● DIRECTIONS: All of the data should be restated word for word, with the pictures omitted.

•••

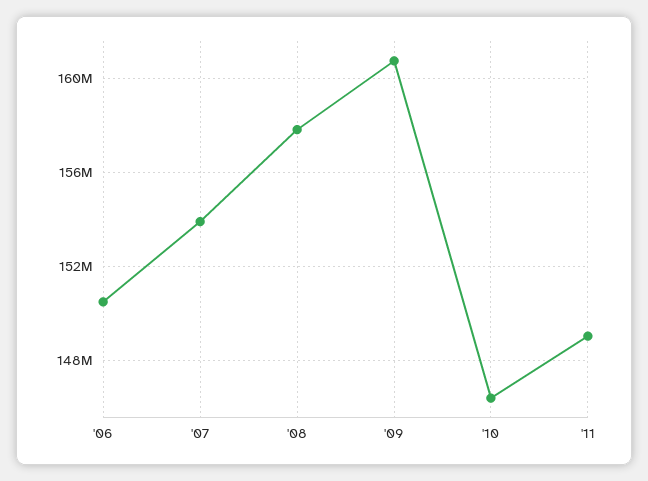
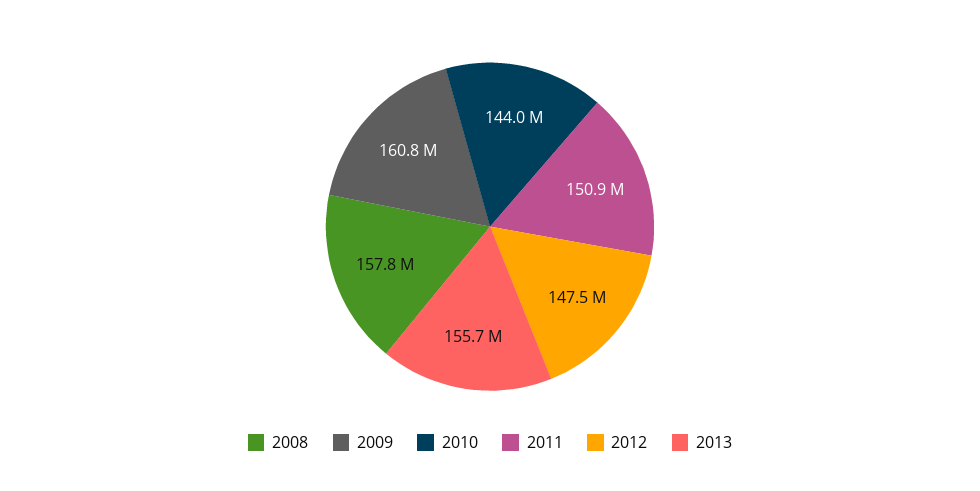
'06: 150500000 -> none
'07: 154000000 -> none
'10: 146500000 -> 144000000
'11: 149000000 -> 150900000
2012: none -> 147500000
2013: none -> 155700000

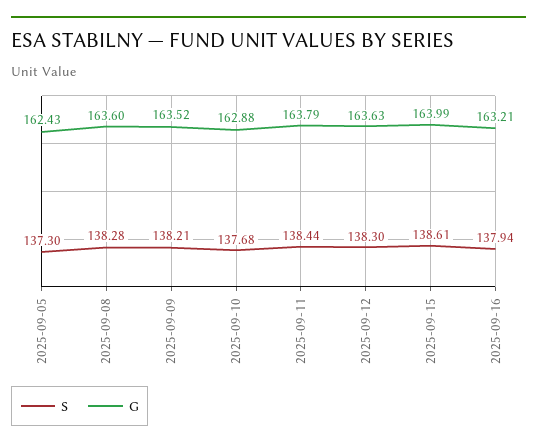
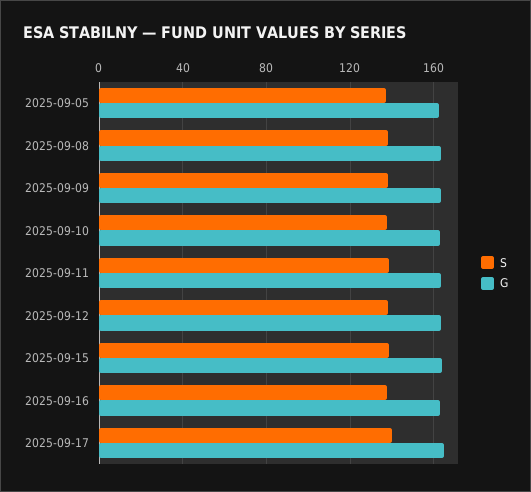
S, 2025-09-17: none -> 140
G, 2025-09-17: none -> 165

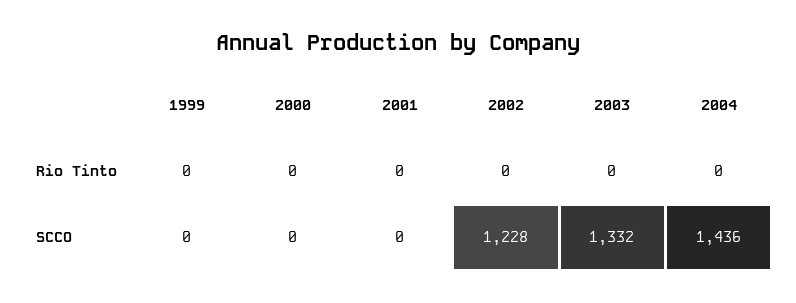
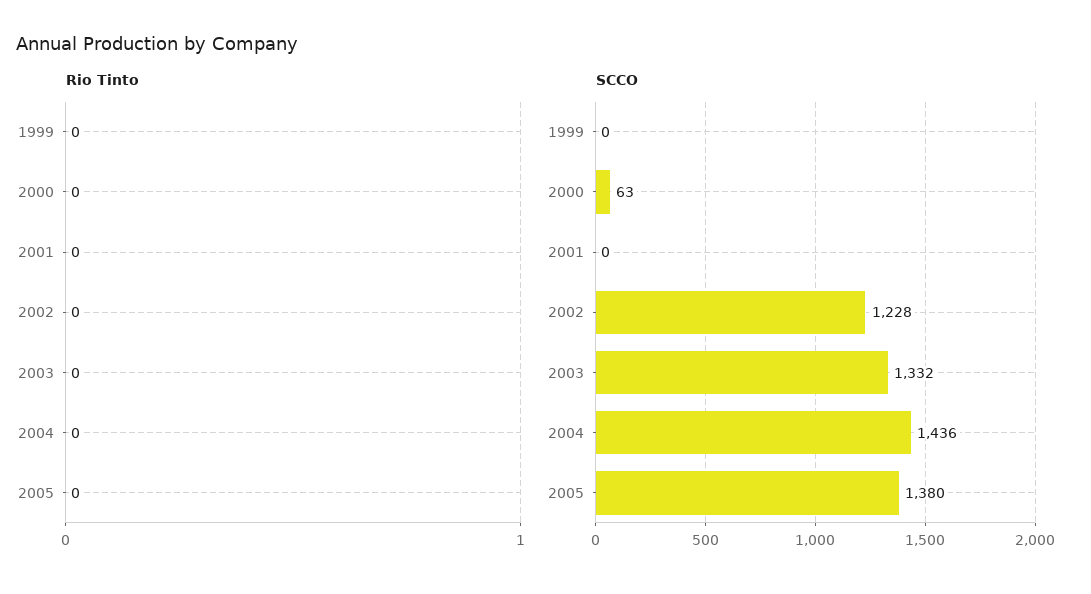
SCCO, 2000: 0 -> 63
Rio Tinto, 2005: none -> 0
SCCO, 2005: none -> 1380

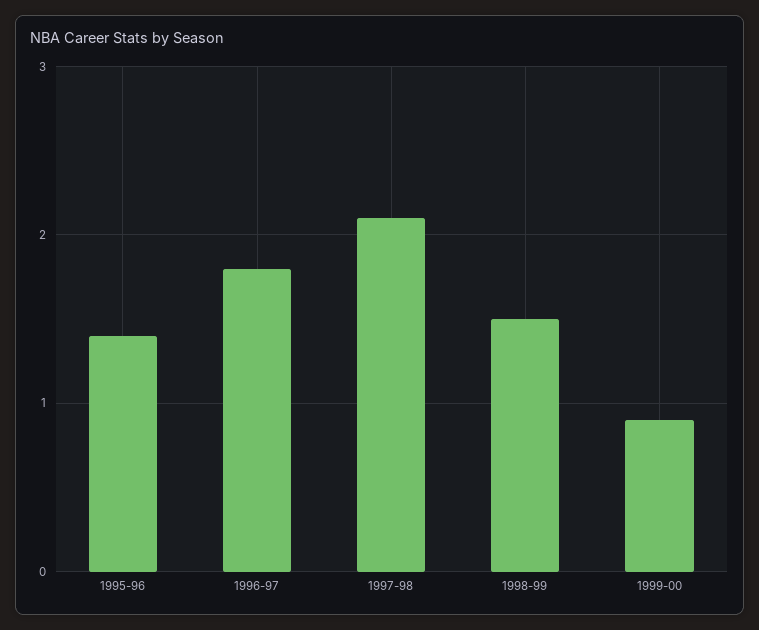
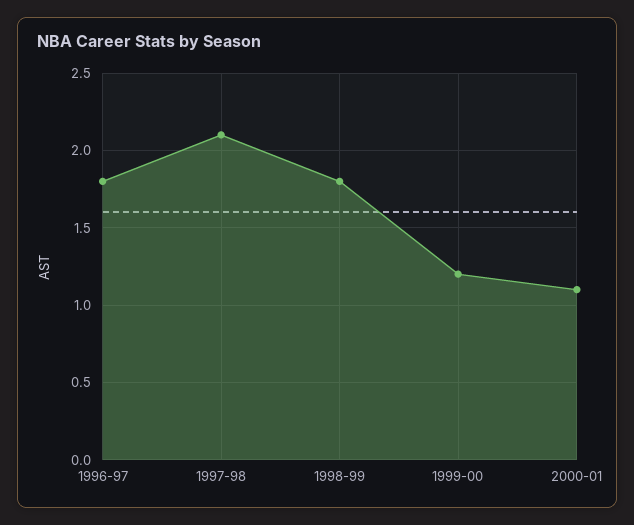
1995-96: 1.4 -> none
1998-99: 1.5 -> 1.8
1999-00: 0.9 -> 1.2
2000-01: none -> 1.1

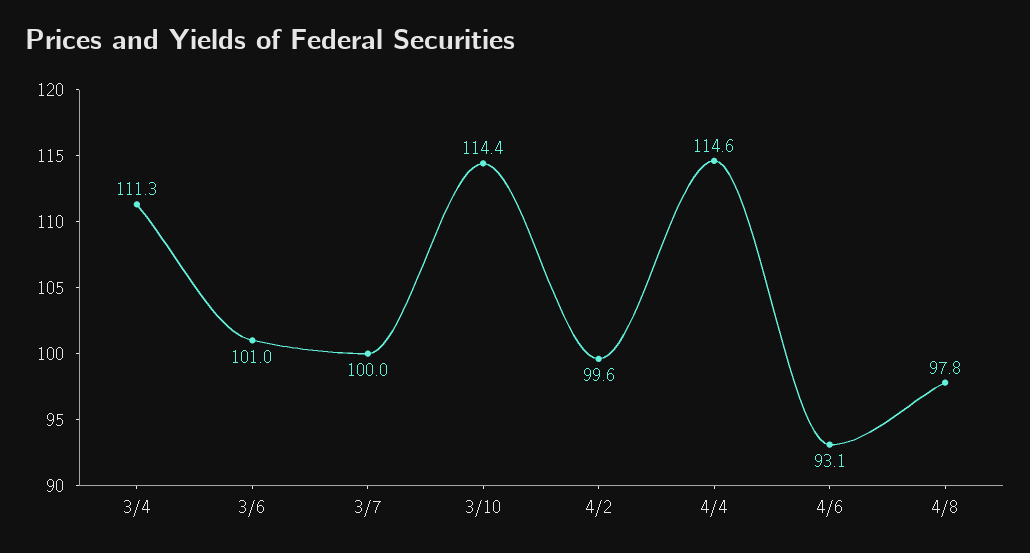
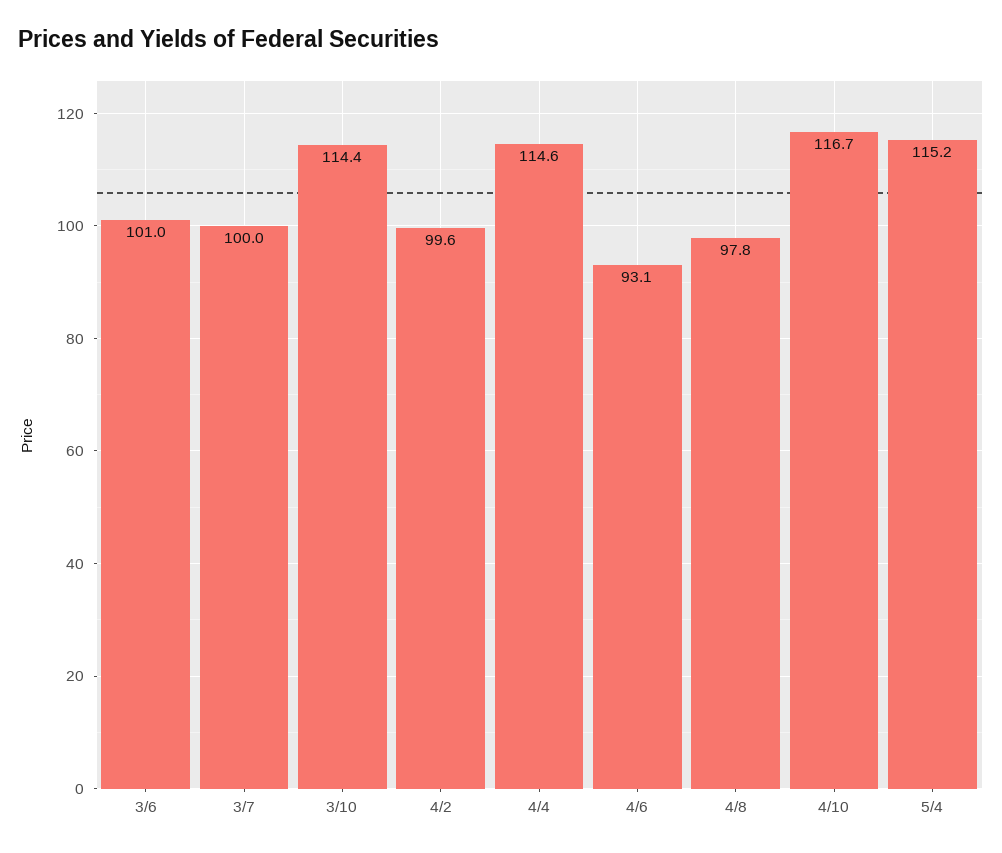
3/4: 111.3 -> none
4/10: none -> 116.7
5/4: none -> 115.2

•••

● ANSWER BOX:
'06: 150500000 -> none
'07: 154000000 -> none
'10: 146500000 -> 144000000
'11: 149000000 -> 150900000
2012: none -> 147500000
2013: none -> 155700000

S, 2025-09-17: none -> 140
G, 2025-09-17: none -> 165

SCCO, 2000: 0 -> 63
Rio Tinto, 2005: none -> 0
SCCO, 2005: none -> 1380

1995-96: 1.4 -> none
1998-99: 1.5 -> 1.8
1999-00: 0.9 -> 1.2
2000-01: none -> 1.1

3/4: 111.3 -> none
4/10: none -> 116.7
5/4: none -> 115.2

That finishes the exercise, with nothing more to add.